Safeguards in 2025+

Summary

Xander Davies from the UK AISI highlighted the growing need for stronger AI defenses against misuse, detailing their work on securing AI models, addressing cyber threats, and the institute's focus on AI control and alignment, along with an open call for collaboration and job opportunities.

SESSION Transcript

Hi, I'm Xander. I lead the safeguards team at the UK AI Safety Institute. I'm going to talk about safeguards in particular. I'll try to define that and particularly, how we're seeing 2025 and beyond and changes versus 2024.
So, I'm going to define safeguards as something like technical controls & mitigations implemented by model providers to reduce risk and specifically, I'll say risk from AI-specific attacks. I'm not going to be talking about all the great work that you've heard about earlier on weight security and other stuff like that.
And also, I'll mostly focus on misuse risks, but you'll see what I mean when I get into this.
Great. Okay, so, in 2024, the situation was basically my team would spend a bunch of time trying to extract harmful information via a jailbreak, see how difficult that was. A lot of different teams would work on this. This would be in a relatively low stakes environment, because maybe we're not that worried about. Most of the information coming out of these systems, and it was also very attacker dominant, so it was much easier to elicit this harmful information than to defend and that was the world we were living in.
You would have situations, like, we'd have data sets of questions, like, tell me how to build a bomb. Models would refuse this sort of request. Attackers would rephrase this is like a semantic rephrasing, but you can also do like optimization-based attacks, stuff like that. They'd get out the information.
In 2025, we're expecting some pretty major changes. This won't surprise anyone, but more capable systems deployed in higher stake settings, and that combines to me, we're really expecting some much stronger defenses and some much more sophisticated attackers.
And meanwhile, we're seeing really, really fast progress at the frontier, and also really strong open weight models.

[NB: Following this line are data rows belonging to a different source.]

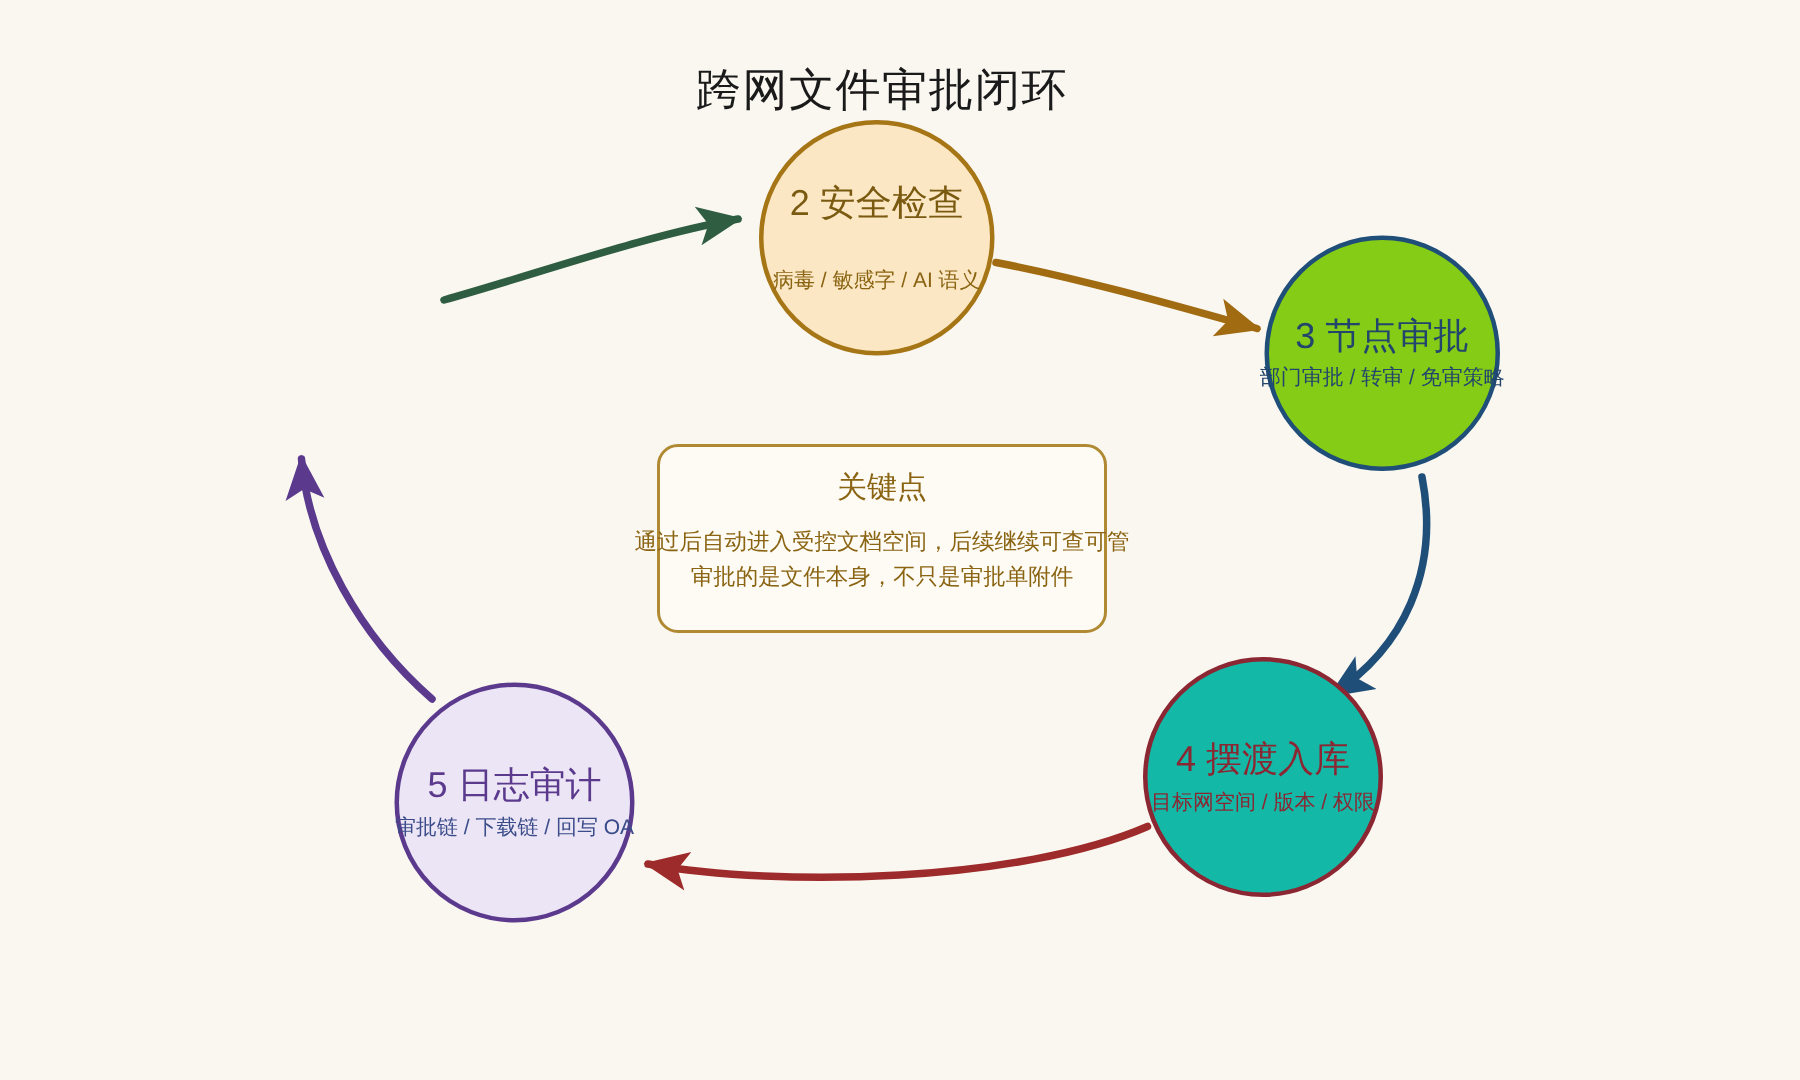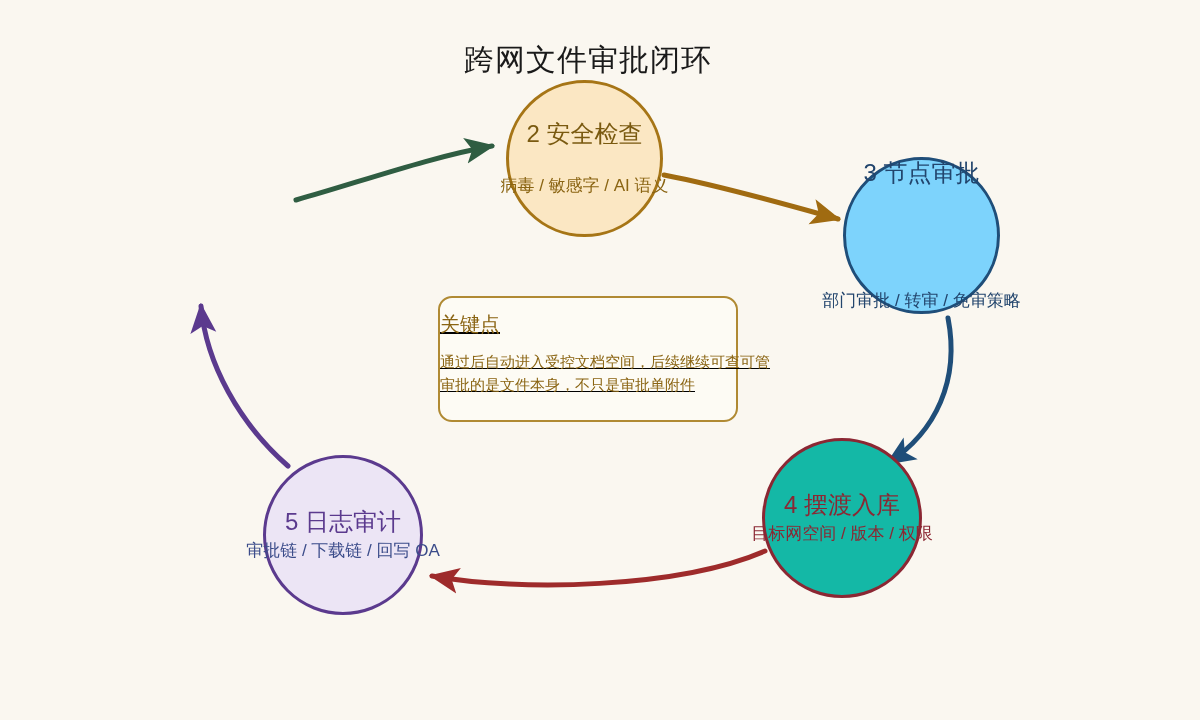--- a/index.html
+++ b/index.html
@@ -57,7 +57,7 @@
     margin-bottom: 6px;
   }
   .node .node-sub {
-    font-size: 17px;
+    font-size: 14px;
     white-space: nowrap;
     line-height: 1.1;
   }

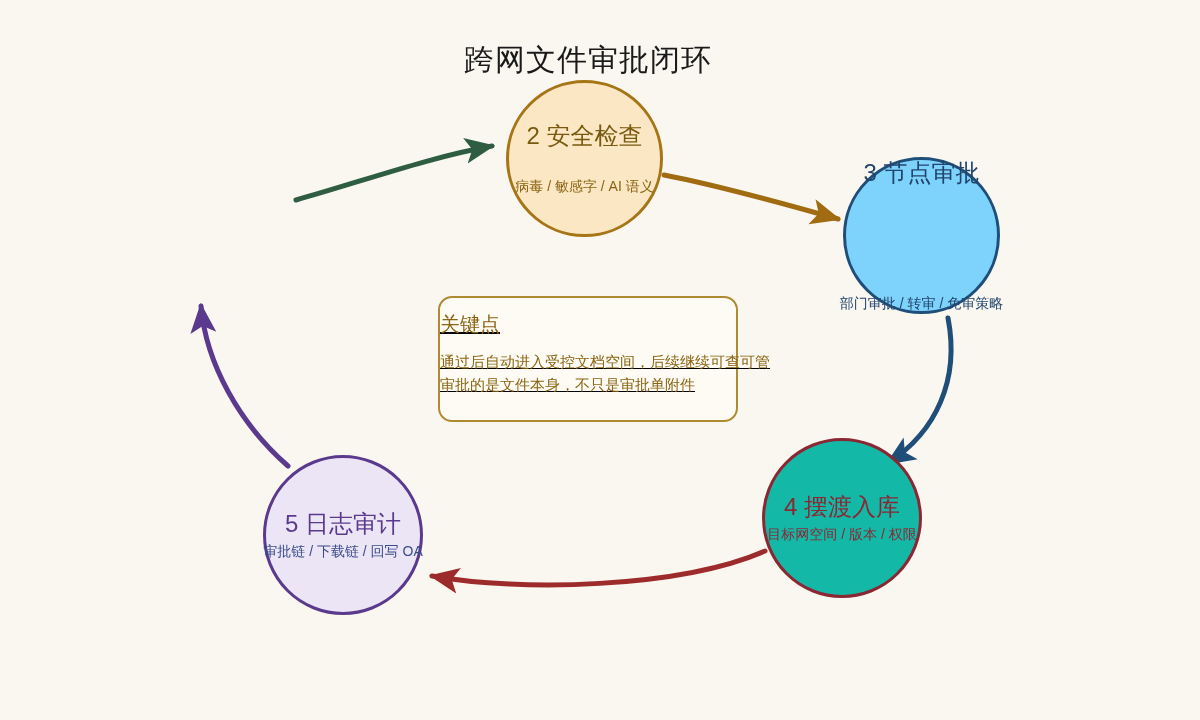--- a/index.html
+++ b/index.html
@@ -81,7 +81,7 @@
   
   #node-3 {
     left: 843px; top: 157px; width: 157px; height: 157px;
-    background: #7dd3fc; border-color: #1f4e79; border-width: 3px; justify-content: space-between;
+    background: #84cc16; border-color: #1f4e79; border-width: 3px;
   }
   #node-3 .node-title { color: #22456d; }
   #node-3 .node-sub { color: #22456d; }

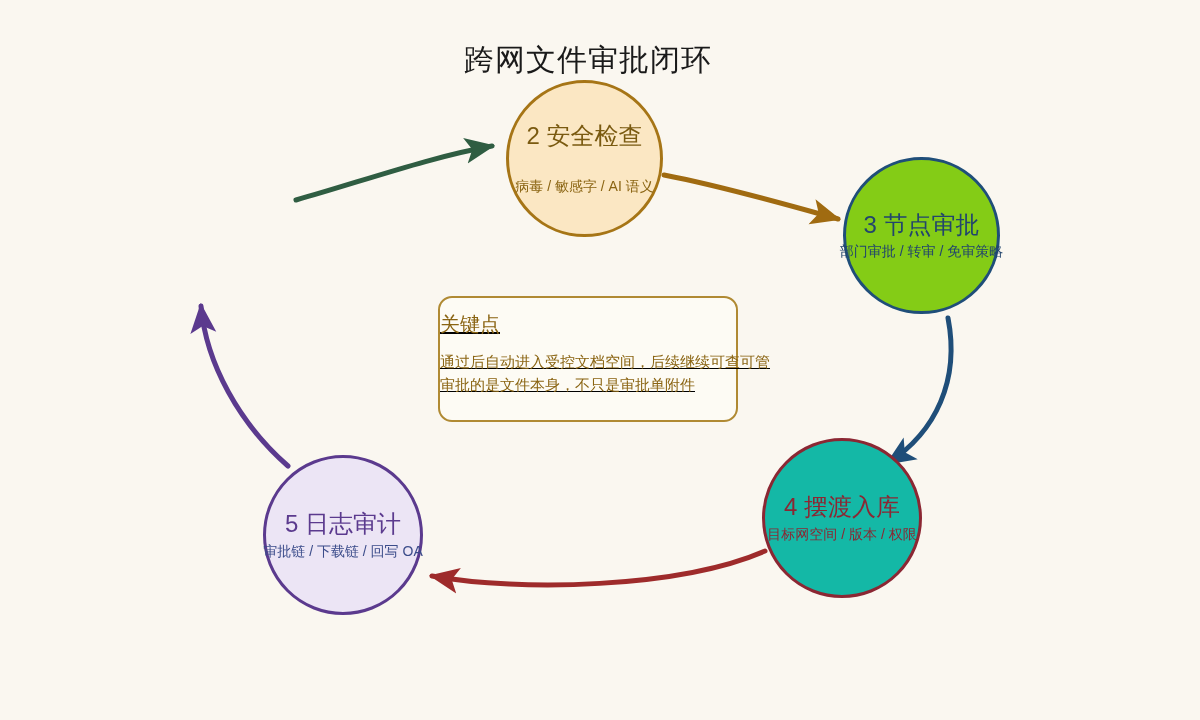--- a/index.html
+++ b/index.html
@@ -113,10 +113,9 @@
     background: #fdfbf4;
     display: flex;
     flex-direction: column;
-    align-items: flex-start;
+    align-items: center;
     justify-content: flex-start;
     padding-top: 13px;
-    text-decoration: underline;
   }
   #key-box .key-title {
     font-size: 20px;

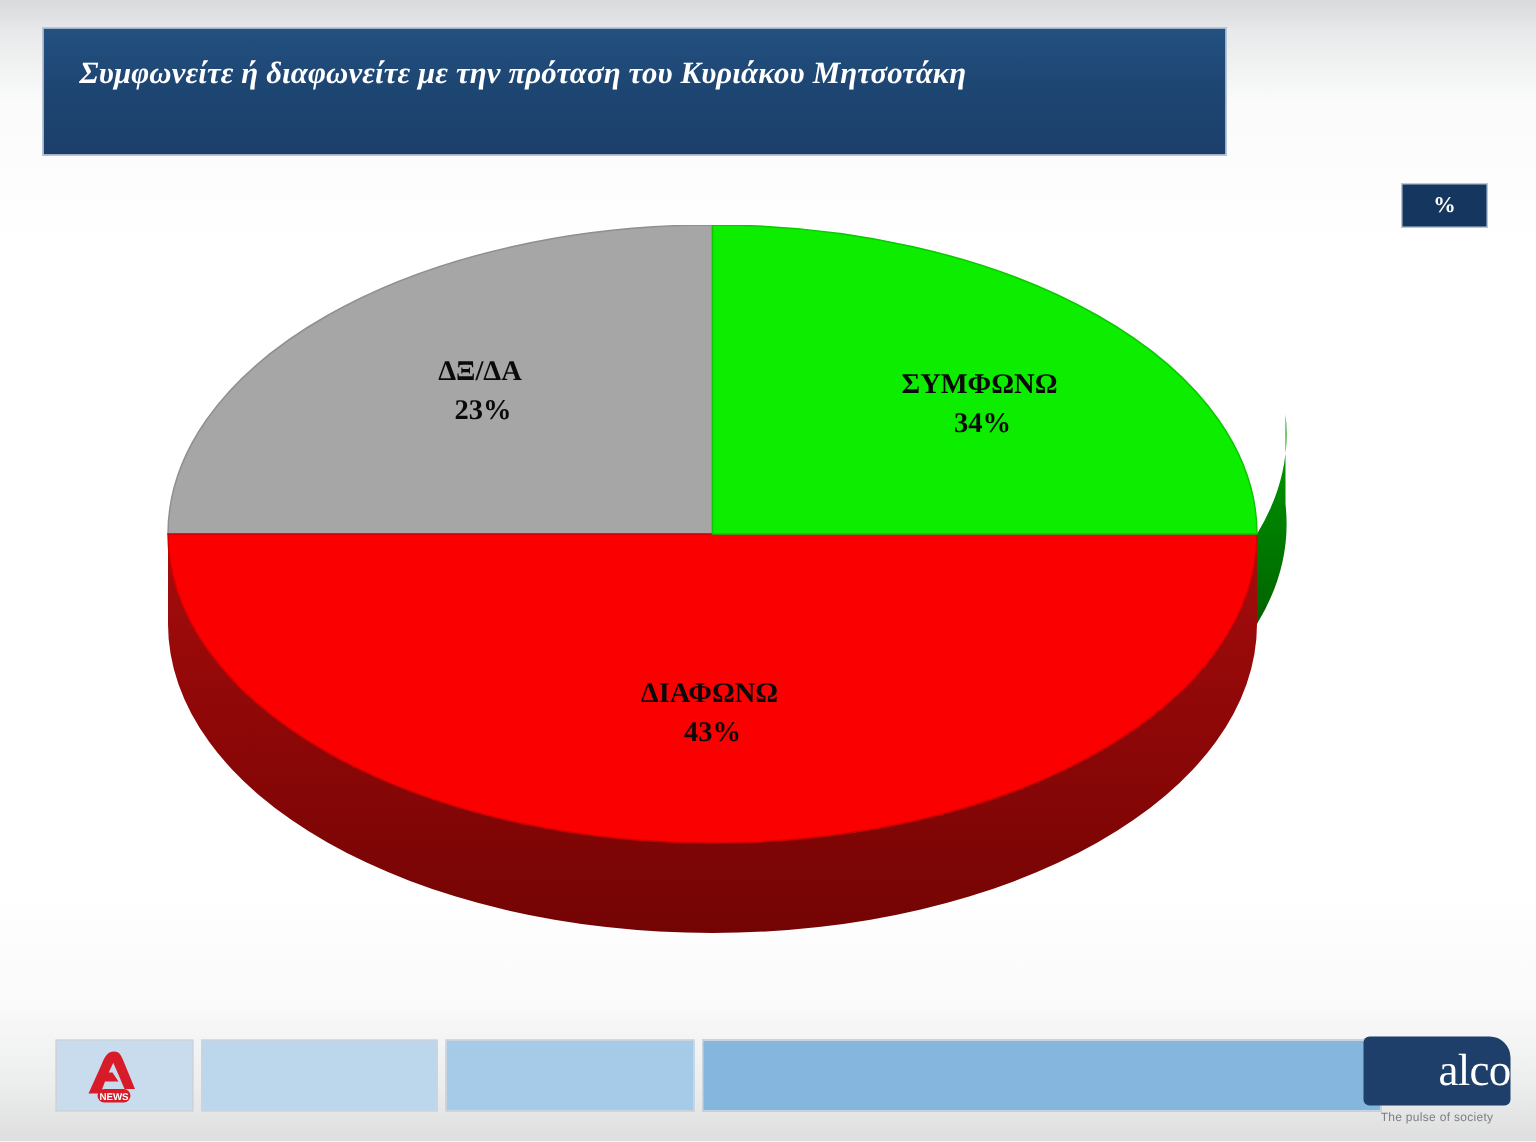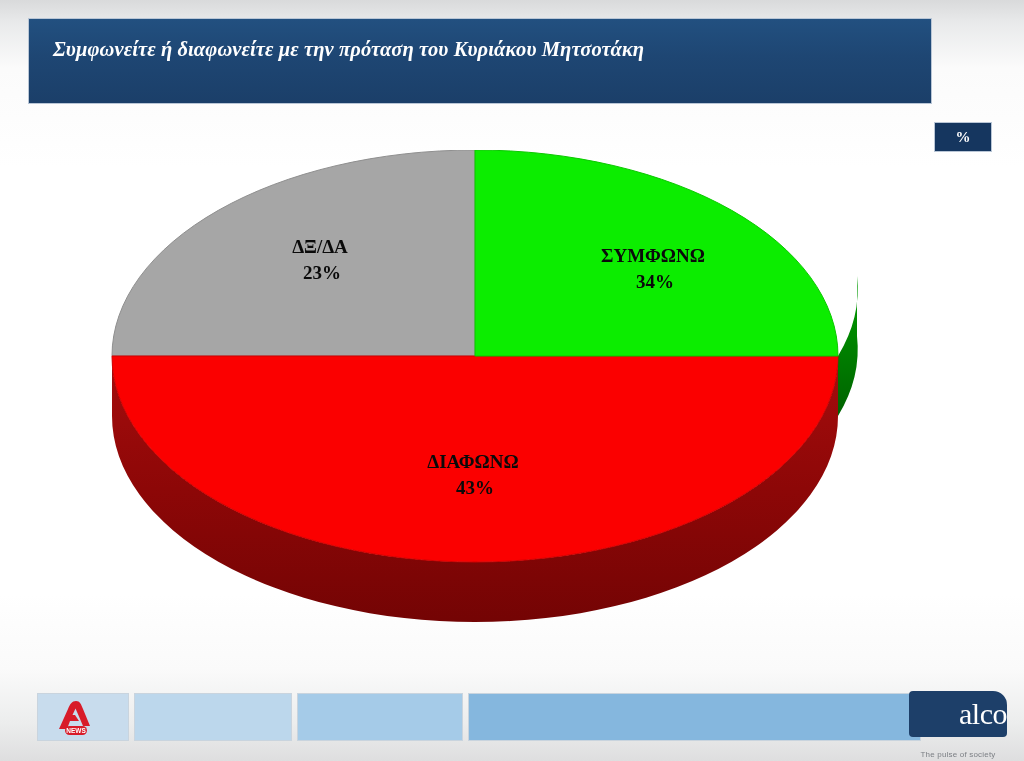--- a/index.html
+++ b/index.html
@@ -28,7 +28,7 @@
     position: absolute;
     left: 28px;
     top: 18px;
-    width: 904px;
+    width: 790px;
     height: 86px;
     background: linear-gradient(180deg, #225080 0%, #1e4673 45%, #1b3f69 100%);
     border: 1px solid #b9c6d6;

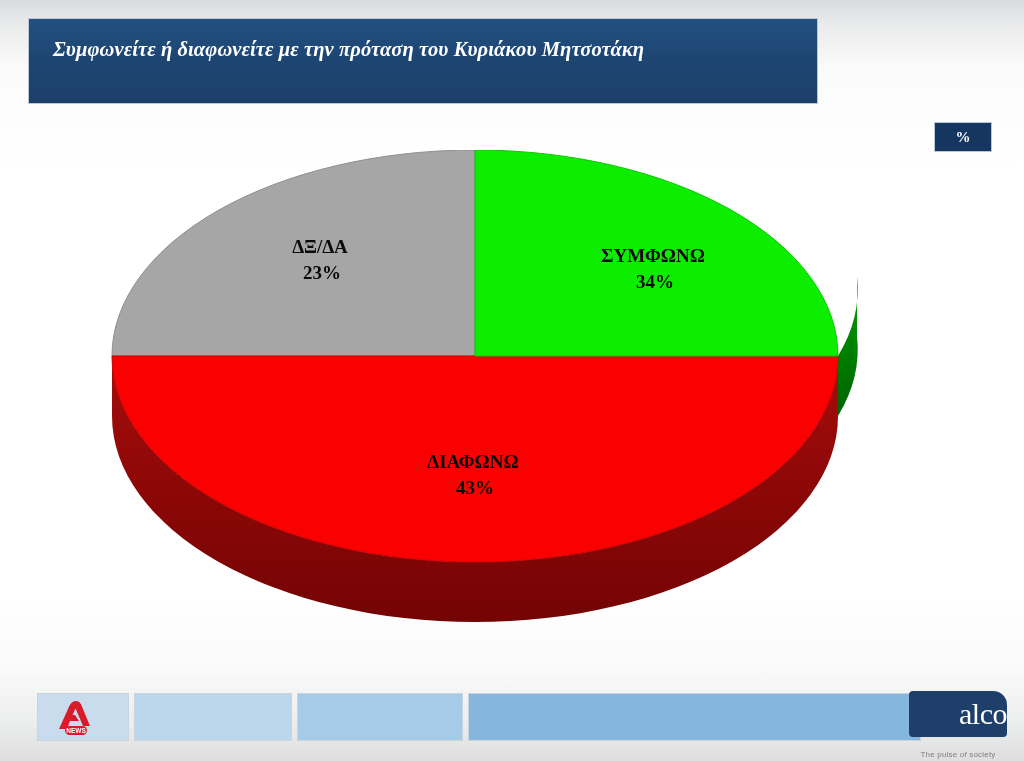--- a/index.html
+++ b/index.html
@@ -140,7 +140,7 @@
     letter-spacing: -0.5px;
   }
   .alco-tag {
-    margin-top: 13px;
+    margin-top: 3px;
     text-align: center;
     color: #7b7f84;
     font-size: 8px;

Open weights are much harder to defend against some of these threats, which changes some of the dynamics here.
Okay, so in light of this context, what should we do? What should we focus on?
These are the two main goals my team's thinking about. So, the first is to make misuse of closed models more difficult, and I'll talk about why that still matters, even in a world with strong open systems.
And the second is to address third party attacks. So, attacks where your system is benign, you're just trying to use it to get something done in the world, your model comes into contact with some third parties as you're doing that, that causes problems.
I'll also briefly talk about two other goals we're thinking about. The first is to make open models more difficult to misuse, although this is seeming much more difficult. And the second is to transfer some of the techniques we've been working on to control or alignment.
Great. Okay, so why would we want to strengthen closed safeguards in a world with strong open models?
Well, the way that we've been thinking about this is to try to preserve a gap between defensive and malicious use. So, we want the defenders to be ahead. We want to give some time for society to brace for impact. And so, I think it actually gets really a – it stays really important, even a world with strong open systems. And the goal is to do this while minimizing costs like user friction and inference time costs and stuff like that. This is super important because you have really contested field. So, we want everyone to be able to actually adopt these mitigations.
Great. So, I think there are three main to-dos’ in this bucket. They're all kind of vague. The first is to address jailbreaking, which I'll talk about. The second is to enable differential access, so to work to try to give the defensive use cases access quickly. And the third is to cover alternative attack services.
So, to start with the first one on addressing jailbreaking. So, these were graphs from 2024, they would look like this, basically, really easy to jailbreak all these systems in the way I described, 100% in the red box is the attack success rate. So, we were doing pretty well. This wasn't us, but we are seeing similar stuff.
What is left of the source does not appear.